His grandfather immigrated from a small village in Spain to the U.S., but Martinez was raised in an English-speaking household in Ohio. After more than three decades of living in Los Angeles, Martinez, 58, now considers the City of Angels his home.

He says his favorite part of drumming for the Chili Peppers’ first two albums were making the records.

“I went through the lifestyle of smoke-filled vans and traveling,” says Martinez. “I didn’t enjoy that much, but I did enjoy the recording process and making music.”

He says he also learned during that time, while collaborating with George Clinton, that unintended accidents in music can result in unexpected gems.
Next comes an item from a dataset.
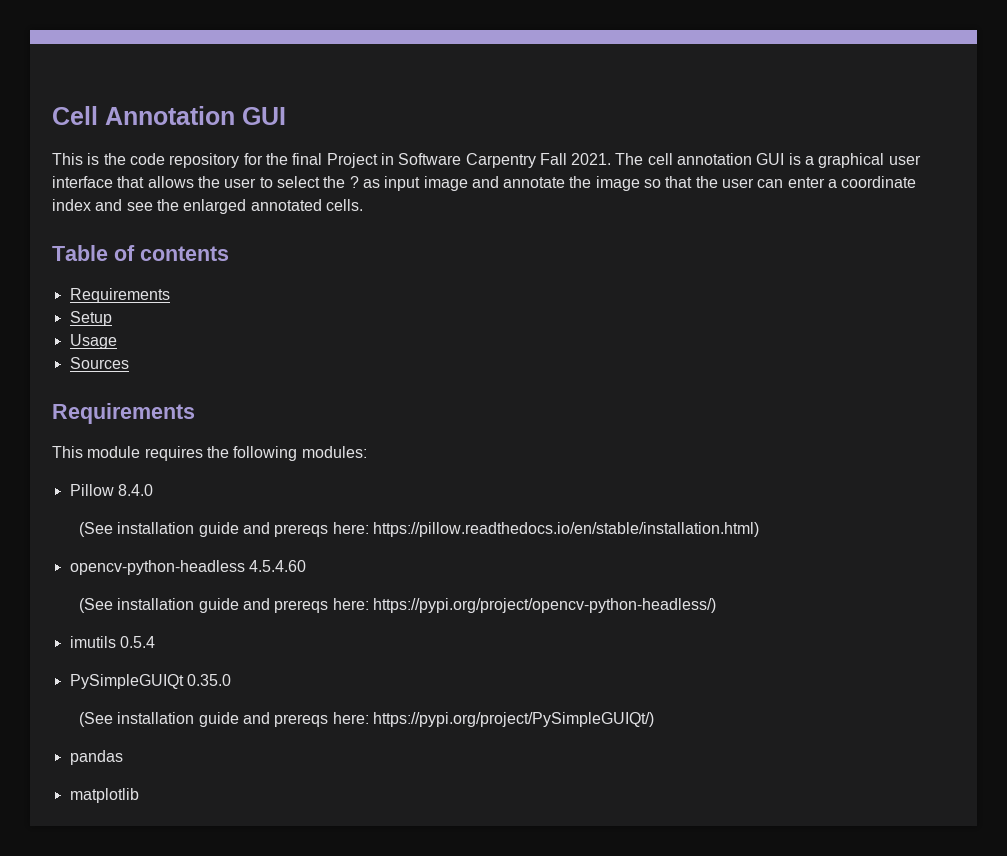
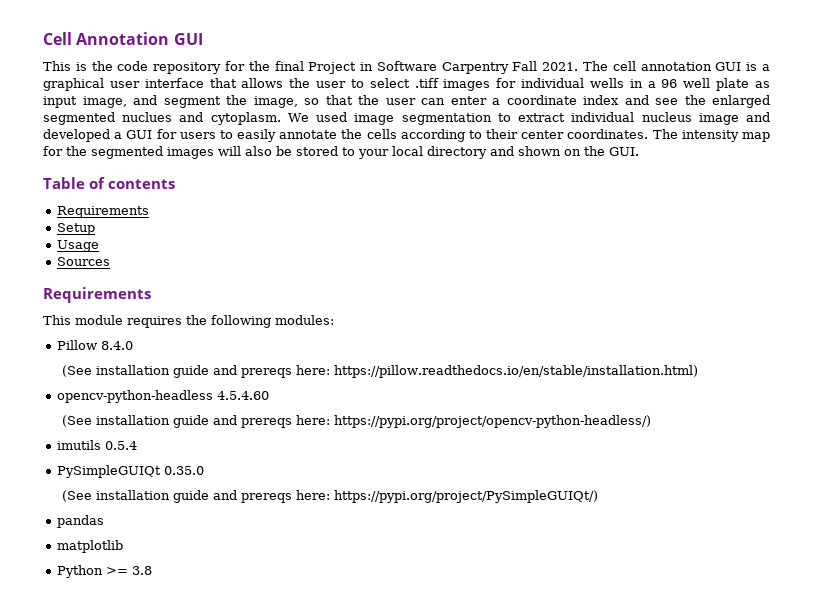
- The cell annotation GUI is a graphical user interface that allows the user to select the ? as input image and annotate the image so that the user can enter a coordinate index and see the enlarged annotated cells.
+ The cell annotation GUI is a graphical user interface that allows the user to select .tiff images for individual wells in a 96 well plate as input image, and segment the image, so that the user can enter a coordinate index and see the enlarged segmented nuclues and cytoplasm. We used image segmentation to extract individual nucleus image and developed a GUI for users to easily annotate the cells according to their center coordinates. The intensity map for the segmented images will also be stored to your local directory and shown on the GUI.
+ Python >= 3.8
“When we were overdubbing guitar parts, there was a mistake and George said play that back,” says Martinez. “It was definitely a mistake, and George says, ‘No that’s the funk, let’s cut it up and fly it around elsewhere in the track.”

Martinez says that although he enjoyed his time with the band, he felt he never fully fit in.

“For me it was a tough thing to fit into socially,” says Martinez. “We could never come to an agreement on our look…basic issues of band image.”

As he grew out of the band, Martinez says he became fascinated with music technology in the 1980’s.

“Music technology got me started,” says Martinez. “Pop music always felt very narrow to me. Film felt much broader. My taste in music was always left of center.”

He says his favorite album is “Trought Mask Replica” by Captain Beefheart, which he had the honor of working with as well. Now, instead of traveling the country in smokey vans, Martinez happily spends a lot of his time waiting on his couch for inspiration.

“I usually lay on the couch and stare at the ceiling for a few weeks just thinking what general approach I would take,” says Martinez about what he does when a director approaches him to compose a score for a film. “I don’t know where the inspiration comes from, sometimes it comes in front of a keyboard, but sometimes washing the dishes or driving a car.”

He says the process for creating a score ranges from about one to three months, and the director is usually hands on as well. He is currently working on “Only God Forgives,” set in Thailand, with director Nicolas Winding Refn.

(Photo/Cliff Martinez)

(Photo/Cliff Martinez)

“I think the favorite spot I’ve ever composed in was in a hotel room in Thailand,” says Martinez. “I placed Singha beer cans to prop up my 15-inch laptop and miniature keyboard.”

He says nowadays you don’t really need a big studio to compose film scores.

“You don’t need a lot of equipment anymore,” says Martinez. “I met Nicholas Refn for dinner, and he said ‘I hate L.A. I’m going to Copenhagen,’ and so we spoke via Skype. In 2009-10, I did two French films, and I didn’t even meet the director. We just communicated telepathically.”

Martinez says the work he’s most proud of is the score for “Solaris” (2002), because it was the first time he used a 90-piece orchestra, and it is the only one he can still listen to and it still feels new and fresh.

“I’d like to think of myself as versatile, but I might fall on my face if I tried to do Broadway or a cereal commercial,” he says.

For now, he’s concentrating on speaking at SXSW (South by Southwest) in March – 10 days of conferences and festivals where filmmakers and musicians unite to discuss the most influential cultural happenings of the year. He says it seems most people want to know about the soundtrack he did for “Drive” (2011).

“Public speaking is one of my phobias, but I’ll make sure I dress for the occasion,” says Martinez.